(Beginning of DATASET RECORDS)

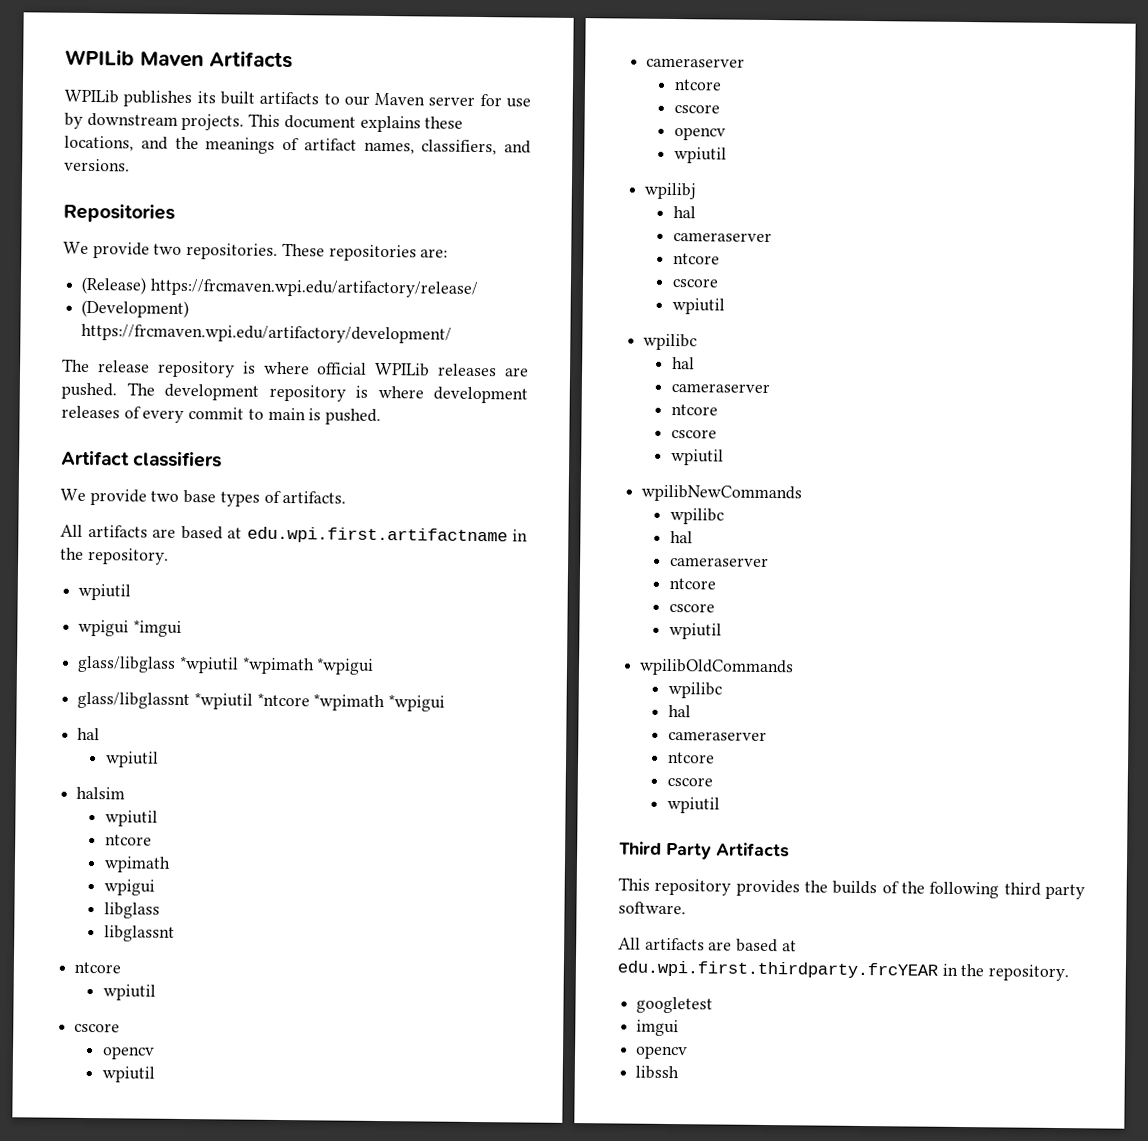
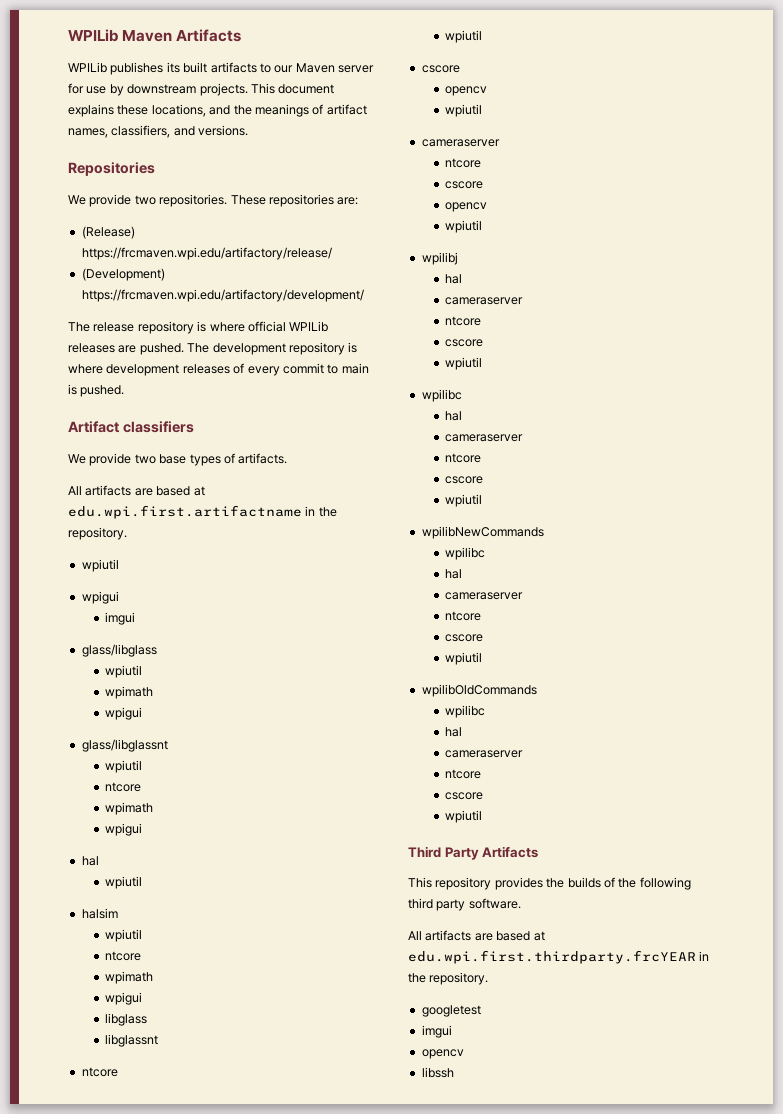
  All artifacts are based at edu.wpi.first.artifactname in the repository.
  wpiutil
- wpigui *imgui
+ wpigui
+ imgui
- glass/libglass *wpiutil *wpimath *wpigui
- glass/libglassnt *wpiutil *ntcore *wpimath *wpigui
+ glass/libglass
+ wpiutil
+ wpimath
+ wpigui
+ glass/libglassnt
+ wpiutil
+ ntcore
+ wpimath
+ wpigui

(End of DATASET RECORDS)

PROMPT: Without copying the pictures, transcribe the entries exactly.

RESULT FOR THIS EXERCISE:
  All artifacts are based at edu.wpi.first.artifactname in the repository.
  wpiutil
- wpigui *imgui
+ wpigui
+ imgui
- glass/libglass *wpiutil *wpimath *wpigui
- glass/libglassnt *wpiutil *ntcore *wpimath *wpigui
+ glass/libglass
+ wpiutil
+ wpimath
+ wpigui
+ glass/libglassnt
+ wpiutil
+ ntcore
+ wpimath
+ wpigui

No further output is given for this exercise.